Lines from the beginning of the data through the line containing "(86, 462) none" are to be copied exactly, with no other line included.

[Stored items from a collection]

===============

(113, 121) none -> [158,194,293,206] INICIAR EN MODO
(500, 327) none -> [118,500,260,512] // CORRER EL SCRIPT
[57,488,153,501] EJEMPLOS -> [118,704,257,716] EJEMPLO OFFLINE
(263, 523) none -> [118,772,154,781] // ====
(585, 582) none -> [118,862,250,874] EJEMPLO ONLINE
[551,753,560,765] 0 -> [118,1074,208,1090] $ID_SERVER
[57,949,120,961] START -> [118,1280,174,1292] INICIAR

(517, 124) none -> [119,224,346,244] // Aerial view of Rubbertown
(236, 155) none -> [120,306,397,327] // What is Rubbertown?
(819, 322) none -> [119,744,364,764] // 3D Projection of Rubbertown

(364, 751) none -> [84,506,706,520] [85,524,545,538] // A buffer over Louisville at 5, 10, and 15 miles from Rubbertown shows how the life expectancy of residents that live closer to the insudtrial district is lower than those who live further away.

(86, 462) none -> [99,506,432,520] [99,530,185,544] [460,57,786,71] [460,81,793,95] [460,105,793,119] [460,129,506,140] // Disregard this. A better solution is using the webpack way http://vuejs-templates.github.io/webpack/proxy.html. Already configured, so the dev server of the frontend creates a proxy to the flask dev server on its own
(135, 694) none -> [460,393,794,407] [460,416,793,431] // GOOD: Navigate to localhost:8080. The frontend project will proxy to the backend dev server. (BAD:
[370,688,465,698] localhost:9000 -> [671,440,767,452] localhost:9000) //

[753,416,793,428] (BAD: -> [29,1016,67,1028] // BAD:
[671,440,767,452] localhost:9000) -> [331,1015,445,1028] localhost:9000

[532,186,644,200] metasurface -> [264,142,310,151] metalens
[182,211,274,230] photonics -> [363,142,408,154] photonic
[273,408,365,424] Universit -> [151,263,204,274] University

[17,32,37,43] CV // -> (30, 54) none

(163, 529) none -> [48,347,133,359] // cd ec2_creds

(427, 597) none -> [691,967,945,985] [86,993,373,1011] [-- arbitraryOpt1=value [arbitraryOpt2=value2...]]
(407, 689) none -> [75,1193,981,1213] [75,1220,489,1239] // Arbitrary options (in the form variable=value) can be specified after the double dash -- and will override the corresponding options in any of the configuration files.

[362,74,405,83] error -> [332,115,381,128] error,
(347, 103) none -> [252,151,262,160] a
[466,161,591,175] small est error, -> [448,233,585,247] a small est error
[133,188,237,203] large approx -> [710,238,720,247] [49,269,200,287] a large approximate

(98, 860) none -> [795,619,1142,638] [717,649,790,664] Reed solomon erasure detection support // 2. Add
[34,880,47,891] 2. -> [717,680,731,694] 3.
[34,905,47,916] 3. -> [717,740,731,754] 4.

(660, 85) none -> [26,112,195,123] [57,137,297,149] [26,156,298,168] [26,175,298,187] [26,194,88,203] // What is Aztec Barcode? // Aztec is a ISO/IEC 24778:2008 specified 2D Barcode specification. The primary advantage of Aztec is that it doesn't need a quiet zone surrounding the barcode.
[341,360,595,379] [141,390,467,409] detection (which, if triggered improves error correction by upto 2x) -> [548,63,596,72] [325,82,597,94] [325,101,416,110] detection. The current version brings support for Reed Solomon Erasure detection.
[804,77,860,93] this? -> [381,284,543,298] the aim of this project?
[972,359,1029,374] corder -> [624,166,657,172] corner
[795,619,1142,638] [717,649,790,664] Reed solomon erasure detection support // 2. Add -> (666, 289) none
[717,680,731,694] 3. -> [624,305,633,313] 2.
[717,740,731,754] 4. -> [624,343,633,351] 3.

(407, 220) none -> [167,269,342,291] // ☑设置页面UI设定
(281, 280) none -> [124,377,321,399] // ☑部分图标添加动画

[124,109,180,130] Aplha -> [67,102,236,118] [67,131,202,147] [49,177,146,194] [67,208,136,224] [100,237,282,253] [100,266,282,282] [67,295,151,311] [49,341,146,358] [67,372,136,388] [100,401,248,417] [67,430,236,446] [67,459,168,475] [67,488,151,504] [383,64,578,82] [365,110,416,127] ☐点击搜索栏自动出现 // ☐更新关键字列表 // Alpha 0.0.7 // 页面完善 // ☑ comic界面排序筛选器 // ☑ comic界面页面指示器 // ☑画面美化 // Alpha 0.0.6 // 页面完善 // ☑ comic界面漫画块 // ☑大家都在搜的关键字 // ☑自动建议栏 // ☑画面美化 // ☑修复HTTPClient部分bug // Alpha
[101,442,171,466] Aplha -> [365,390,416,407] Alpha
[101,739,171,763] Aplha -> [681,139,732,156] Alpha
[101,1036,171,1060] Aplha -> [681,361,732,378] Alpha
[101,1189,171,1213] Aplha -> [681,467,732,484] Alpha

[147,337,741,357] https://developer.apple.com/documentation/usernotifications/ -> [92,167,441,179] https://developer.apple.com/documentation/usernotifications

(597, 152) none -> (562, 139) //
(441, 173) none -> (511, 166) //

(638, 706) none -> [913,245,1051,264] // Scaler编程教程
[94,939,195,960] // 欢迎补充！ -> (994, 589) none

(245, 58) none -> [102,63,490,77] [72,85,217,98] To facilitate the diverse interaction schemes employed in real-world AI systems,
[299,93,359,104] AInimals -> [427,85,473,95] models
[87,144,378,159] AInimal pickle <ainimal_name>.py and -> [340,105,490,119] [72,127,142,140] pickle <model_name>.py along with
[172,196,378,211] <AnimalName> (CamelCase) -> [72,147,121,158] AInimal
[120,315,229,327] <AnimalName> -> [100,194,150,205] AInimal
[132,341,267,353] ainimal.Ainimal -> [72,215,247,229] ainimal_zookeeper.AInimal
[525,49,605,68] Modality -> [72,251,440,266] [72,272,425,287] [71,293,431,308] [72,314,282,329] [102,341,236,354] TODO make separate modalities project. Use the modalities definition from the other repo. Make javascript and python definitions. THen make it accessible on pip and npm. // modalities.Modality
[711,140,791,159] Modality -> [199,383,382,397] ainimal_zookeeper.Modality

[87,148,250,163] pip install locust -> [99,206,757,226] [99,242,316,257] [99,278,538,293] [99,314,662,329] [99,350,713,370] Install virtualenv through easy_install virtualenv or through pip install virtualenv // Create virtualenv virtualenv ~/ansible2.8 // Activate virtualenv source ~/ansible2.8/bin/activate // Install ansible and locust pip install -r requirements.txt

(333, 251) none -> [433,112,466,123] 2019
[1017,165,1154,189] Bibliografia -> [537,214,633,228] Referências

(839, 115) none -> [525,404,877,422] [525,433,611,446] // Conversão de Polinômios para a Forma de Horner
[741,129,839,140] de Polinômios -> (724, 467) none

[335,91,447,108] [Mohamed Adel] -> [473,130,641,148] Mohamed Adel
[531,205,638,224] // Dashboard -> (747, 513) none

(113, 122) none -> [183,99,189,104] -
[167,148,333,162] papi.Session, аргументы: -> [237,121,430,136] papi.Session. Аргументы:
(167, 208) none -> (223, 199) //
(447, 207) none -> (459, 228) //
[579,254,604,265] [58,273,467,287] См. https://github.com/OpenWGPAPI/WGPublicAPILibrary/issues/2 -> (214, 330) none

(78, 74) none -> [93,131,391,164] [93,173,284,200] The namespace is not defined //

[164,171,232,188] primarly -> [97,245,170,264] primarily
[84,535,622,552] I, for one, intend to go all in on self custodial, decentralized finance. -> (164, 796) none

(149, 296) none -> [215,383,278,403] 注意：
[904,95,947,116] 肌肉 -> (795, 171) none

===============

RESPONSE TO THIS EXERCISE:
(113, 121) none -> [158,194,293,206] INICIAR EN MODO
(500, 327) none -> [118,500,260,512] // CORRER EL SCRIPT
[57,488,153,501] EJEMPLOS -> [118,704,257,716] EJEMPLO OFFLINE
(263, 523) none -> [118,772,154,781] // ====
(585, 582) none -> [118,862,250,874] EJEMPLO ONLINE
[551,753,560,765] 0 -> [118,1074,208,1090] $ID_SERVER
[57,949,120,961] START -> [118,1280,174,1292] INICIAR

(517, 124) none -> [119,224,346,244] // Aerial view of Rubbertown
(236, 155) none -> [120,306,397,327] // What is Rubbertown?
(819, 322) none -> [119,744,364,764] // 3D Projection of Rubbertown

(364, 751) none -> [84,506,706,520] [85,524,545,538] // A buffer over Louisville at 5, 10, and 15 miles from Rubbertown shows how the life expectancy of residents that live closer to the insudtrial district is lower than those who live further away.

(86, 462) none -> [99,506,432,520] [99,530,185,544] [460,57,786,71] [460,81,793,95] [460,105,793,119] [460,129,506,140] // Disregard this. A better solution is using the webpack way http://vuejs-templates.github.io/webpack/proxy.html. Already configured, so the dev server of the frontend creates a proxy to the flask dev server on its own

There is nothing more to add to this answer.